Diary: the Power of Nostalgia

Pokemon_GSC_NewBarkTown

The biggest problem that writers face when they come face-to-face with an incredibly visceral, memorable, and awe-inspiring sight or sound is to think, “how can I put that into words?”.

Because, sometimes, we just can’t. Not without sacrificing what made it so special in the first place.

For example, earlier today – just when the sun had barely set over Picnic Point and the frozen Lake Mendota was shimmering its final reflections off its white surface – I sat on the balcony, my feet resting on one of the frozen trash cans littering the empty area, and entered into a somewhat out-of-body experience (although outsiders would probably have fled from the strange man sitting out in the cold with his mouth open).

I traveled back in time, past all of the trials and tribulations of college and high school, and even beyond the petty rivalries and skin-deep love of middle school. I went back to the very beginning. I don’t know why or how it happened, or if I am simply weird for experiencing it. All I know and understand is this: I was knocked nearly senseless by a powerful monsoon of melancholy. It was far more than a wave, the small rivulets of regret and rose-scented nostalgia that pervades our daily lives every once in a while. This was something more. Only when I returned to my senses that I realized it for what it was: a nearly insatiable gulf of yearning for a simpler past.

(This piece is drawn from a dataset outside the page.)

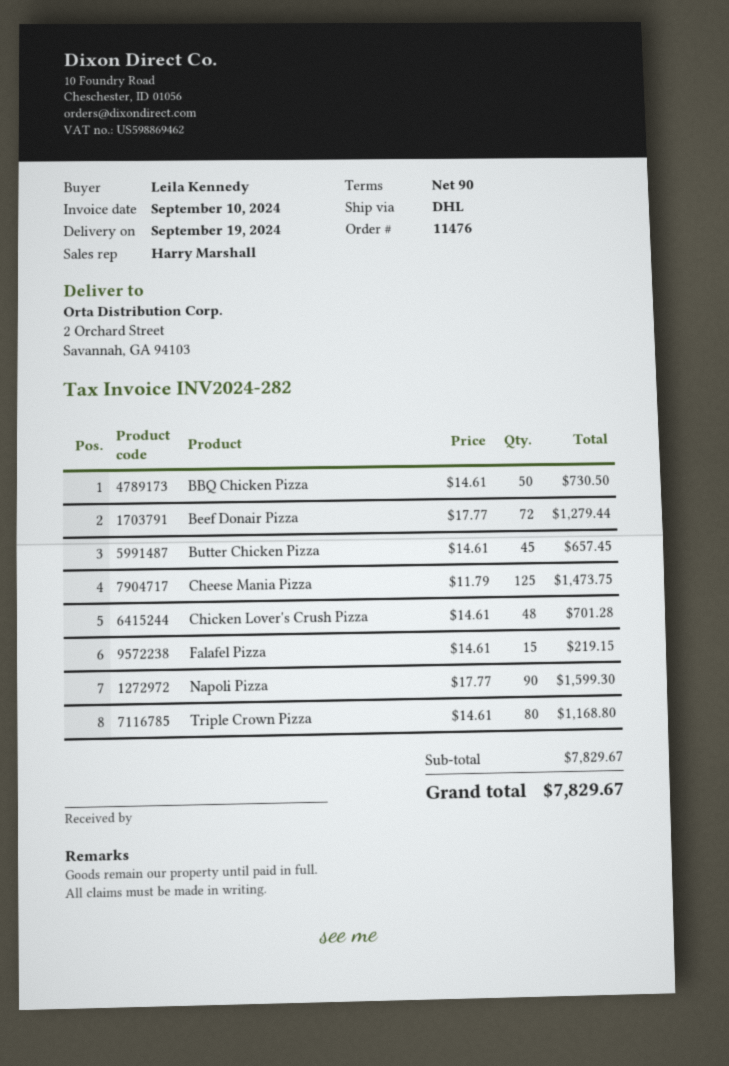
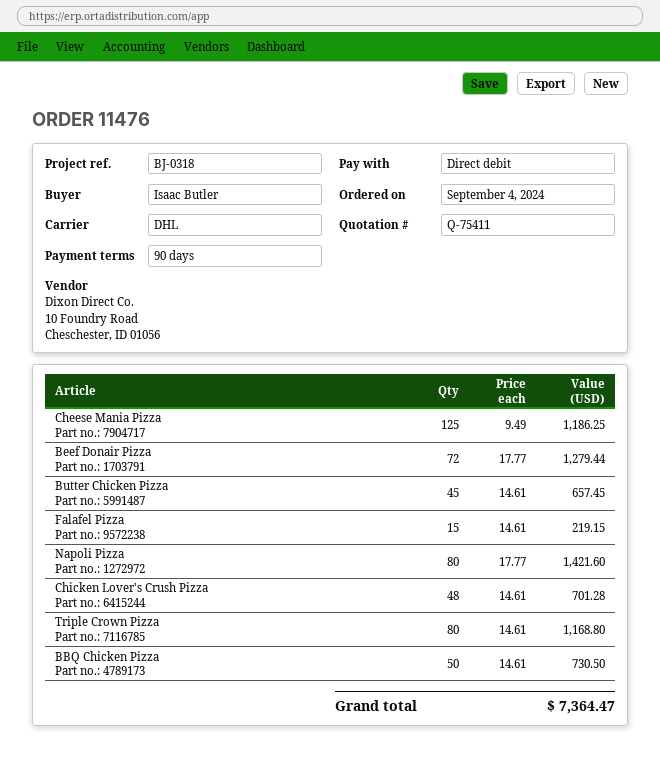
ordered by: Leila Kennedy -> Isaac Butler
Cheese Mania Pizza: 125 x 11.79 = 1473.75 -> 125 x 9.49 = 1186.25
Napoli Pizza: 90 x 17.77 = 1599.30 -> 80 x 17.77 = 1421.60
total: 7829.67 -> 7364.47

And now, as I sit in an empty computer lab at 4:00 AM in the morning studying for my British history midterm, I am accompanied by the soothing yet disorganized 16-bit melodies from the early Pokemon series (“Are you a boy … or are you a girl?”), the epitome of the simple pleasure of my young and carefree childhood. My early-morning drowsiness is blown away, replaced by a childish excitement that sends shivers up my spine. And suddenly, I’m no longer sitting in front of a sterile MacBook, with its sharp, grey corners and businesslike keys, but with a GameBoy Color in my hands – with its dented speakers, imperfect display, and tinny sound – starting out on a new adventure of my own.

I’ve always thought that people were exaggerating when they exclaimed, “This brought tears to my eyes!”. But I think I’m beginning to understand what they meant, as the melancholy tunes of New Bark Town break the silence in the dreary-white computer lab, where only I remain: stolidly typing out one line of British history after the next.